DATA FOR PROCESSING.
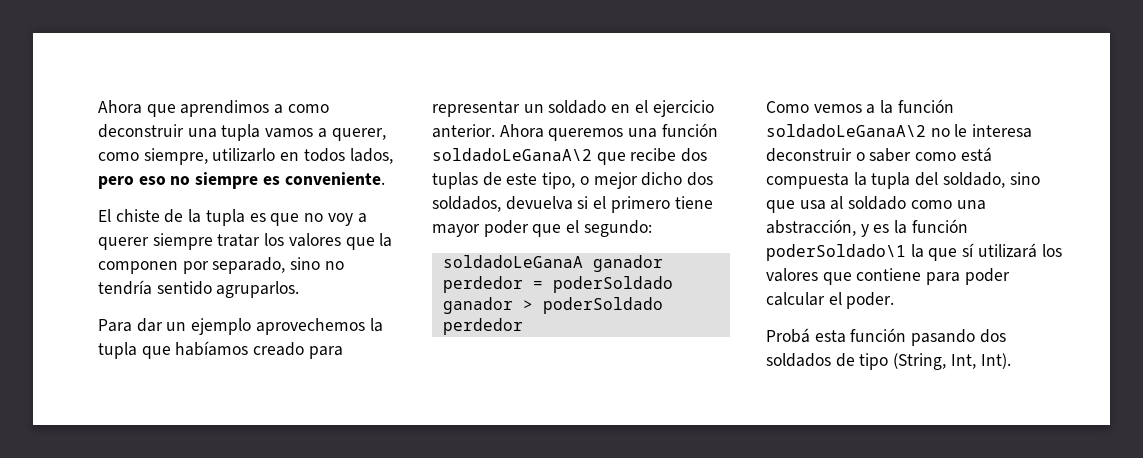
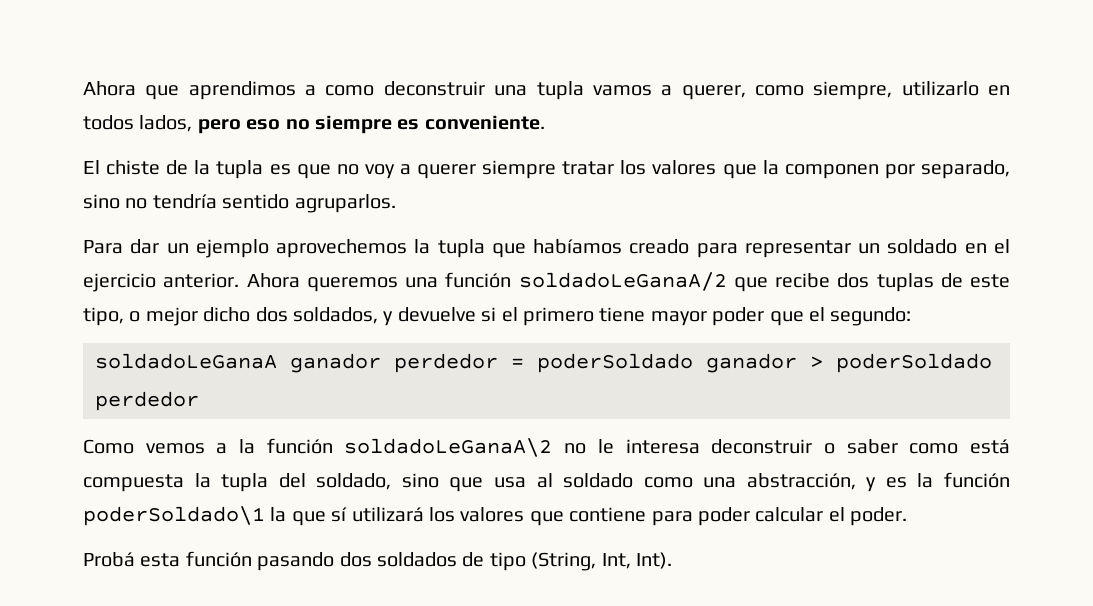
- Ahora queremos una función soldadoLeGanaA\2 que recibe dos tuplas de este tipo, o mejor dicho dos soldados, devuelva si el primero tiene mayor poder que el segundo:
+ Ahora queremos una función soldadoLeGanaA/2 que recibe dos tuplas de este tipo, o mejor dicho dos soldados, y devuelve si el primero tiene mayor poder que el segundo:

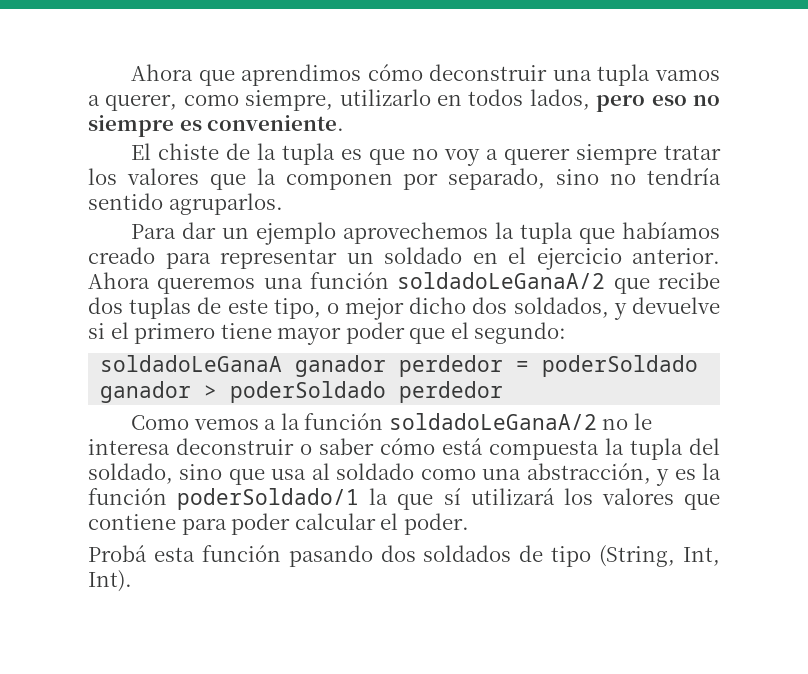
- Ahora que aprendimos a como deconstruir una tupla vamos a querer, como siempre, utilizarlo en todos lados, pero eso no siempre es conveniente.
+ Ahora que aprendimos cómo deconstruir una tupla vamos a querer, como siempre, utilizarlo en todos lados, pero eso no siempre es conveniente.
- Como vemos a la función soldadoLeGanaA\2 no le interesa deconstruir o saber como está compuesta la tupla del soldado, sino que usa al soldado como una abstracción, y es la función poderSoldado\1 la que sí utilizará los valores que contiene para poder calcular el poder.
+ Como vemos a la función soldadoLeGanaA/2 no le interesa deconstruir o saber cómo está compuesta la tupla del soldado, sino que usa al soldado como una abstracción, y es la función poderSoldado/1 la que sí utilizará los valores que contiene para poder calcular el poder.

TO DO. Out of the preceding entries, pull each line that contains the word "soldados".

ANSWER SECTION.
- Ahora queremos una función soldadoLeGanaA\2 que recibe dos tuplas de este tipo, o mejor dicho dos soldados, devuelva si el primero tiene mayor poder que el segundo:
+ Ahora queremos una función soldadoLeGanaA/2 que recibe dos tuplas de este tipo, o mejor dicho dos soldados, y devuelve si el primero tiene mayor poder que el segundo:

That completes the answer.